> Task item
The records need to be set down again exactly as they appear.

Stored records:

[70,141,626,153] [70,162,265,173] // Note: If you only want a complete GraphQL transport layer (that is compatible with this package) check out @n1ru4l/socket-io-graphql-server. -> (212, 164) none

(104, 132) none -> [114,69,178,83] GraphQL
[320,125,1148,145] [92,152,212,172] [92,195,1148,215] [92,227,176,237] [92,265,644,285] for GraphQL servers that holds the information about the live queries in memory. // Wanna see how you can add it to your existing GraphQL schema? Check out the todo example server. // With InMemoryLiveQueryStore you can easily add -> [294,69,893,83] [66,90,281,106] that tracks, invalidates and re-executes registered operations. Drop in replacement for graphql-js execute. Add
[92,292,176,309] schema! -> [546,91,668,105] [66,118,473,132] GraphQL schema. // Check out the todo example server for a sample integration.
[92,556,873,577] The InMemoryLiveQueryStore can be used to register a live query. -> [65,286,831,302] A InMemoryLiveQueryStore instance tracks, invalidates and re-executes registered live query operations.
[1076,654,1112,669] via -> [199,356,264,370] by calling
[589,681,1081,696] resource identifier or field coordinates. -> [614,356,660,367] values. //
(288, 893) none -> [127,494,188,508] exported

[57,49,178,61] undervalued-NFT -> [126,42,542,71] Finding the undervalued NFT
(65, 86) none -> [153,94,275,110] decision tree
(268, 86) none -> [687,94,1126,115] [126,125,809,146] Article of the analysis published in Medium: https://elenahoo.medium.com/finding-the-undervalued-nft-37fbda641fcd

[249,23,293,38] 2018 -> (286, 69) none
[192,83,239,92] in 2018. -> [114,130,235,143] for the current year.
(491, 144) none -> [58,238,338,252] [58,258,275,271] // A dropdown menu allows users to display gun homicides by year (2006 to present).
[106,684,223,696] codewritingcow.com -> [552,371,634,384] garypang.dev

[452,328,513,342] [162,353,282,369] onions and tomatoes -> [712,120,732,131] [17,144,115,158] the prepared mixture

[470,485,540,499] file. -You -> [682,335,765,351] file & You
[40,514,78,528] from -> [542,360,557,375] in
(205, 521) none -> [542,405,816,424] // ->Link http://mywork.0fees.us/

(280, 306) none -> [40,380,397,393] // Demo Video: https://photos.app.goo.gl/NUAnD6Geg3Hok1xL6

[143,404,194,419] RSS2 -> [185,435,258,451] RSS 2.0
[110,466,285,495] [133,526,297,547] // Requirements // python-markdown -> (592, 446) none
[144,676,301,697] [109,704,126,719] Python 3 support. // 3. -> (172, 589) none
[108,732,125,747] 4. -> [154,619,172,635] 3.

> Result for this exercise
[70,141,626,153] [70,162,265,173] // Note: If you only want a complete GraphQL transport layer (that is compatible with this package) check out @n1ru4l/socket-io-graphql-server. -> (212, 164) none

(104, 132) none -> [114,69,178,83] GraphQL
[320,125,1148,145] [92,152,212,172] [92,195,1148,215] [92,227,176,237] [92,265,644,285] for GraphQL servers that holds the information about the live queries in memory. // Wanna see how you can add it to your existing GraphQL schema? Check out the todo example server. // With InMemoryLiveQueryStore you can easily add -> [294,69,893,83] [66,90,281,106] that tracks, invalidates and re-executes registered operations. Drop in replacement for graphql-js execute. Add
[92,292,176,309] schema! -> [546,91,668,105] [66,118,473,132] GraphQL schema. // Check out the todo example server for a sample integration.
[92,556,873,577] The InMemoryLiveQueryStore can be used to register a live query. -> [65,286,831,302] A InMemoryLiveQueryStore instance tracks, invalidates and re-executes registered live query operations.
[1076,654,1112,669] via -> [199,356,264,370] by calling
[589,681,1081,696] resource identifier or field coordinates. -> [614,356,660,367] values. //
(288, 893) none -> [127,494,188,508] exported

[57,49,178,61] undervalued-NFT -> [126,42,542,71] Finding the undervalued NFT
(65, 86) none -> [153,94,275,110] decision tree
(268, 86) none -> [687,94,1126,115] [126,125,809,146] Article of the analysis published in Medium: https://elenahoo.medium.com/finding-the-undervalued-nft-37fbda641fcd

[249,23,293,38] 2018 -> (286, 69) none
[192,83,239,92] in 2018. -> [114,130,235,143] for the current year.
(491, 144) none -> [58,238,338,252] [58,258,275,271] // A dropdown menu allows users to display gun homicides by year (2006 to present).
[106,684,223,696] codewritingcow.com -> [552,371,634,384] garypang.dev

[452,328,513,342] [162,353,282,369] onions and tomatoes -> [712,120,732,131] [17,144,115,158] the prepared mixture

[470,485,540,499] file. -You -> [682,335,765,351] file & You
[40,514,78,528] from -> [542,360,557,375] in
(205, 521) none -> [542,405,816,424] // ->Link http://mywork.0fees.us/

(280, 306) none -> [40,380,397,393] // Demo Video: https://photos.app.goo.gl/NUAnD6Geg3Hok1xL6

[143,404,194,419] RSS2 -> [185,435,258,451] RSS 2.0
[110,466,285,495] [133,526,297,547] // Requirements // python-markdown -> (592, 446) none
[144,676,301,697] [109,704,126,719] Python 3 support. // 3. -> (172, 589) none
[108,732,125,747] 4. -> [154,619,172,635] 3.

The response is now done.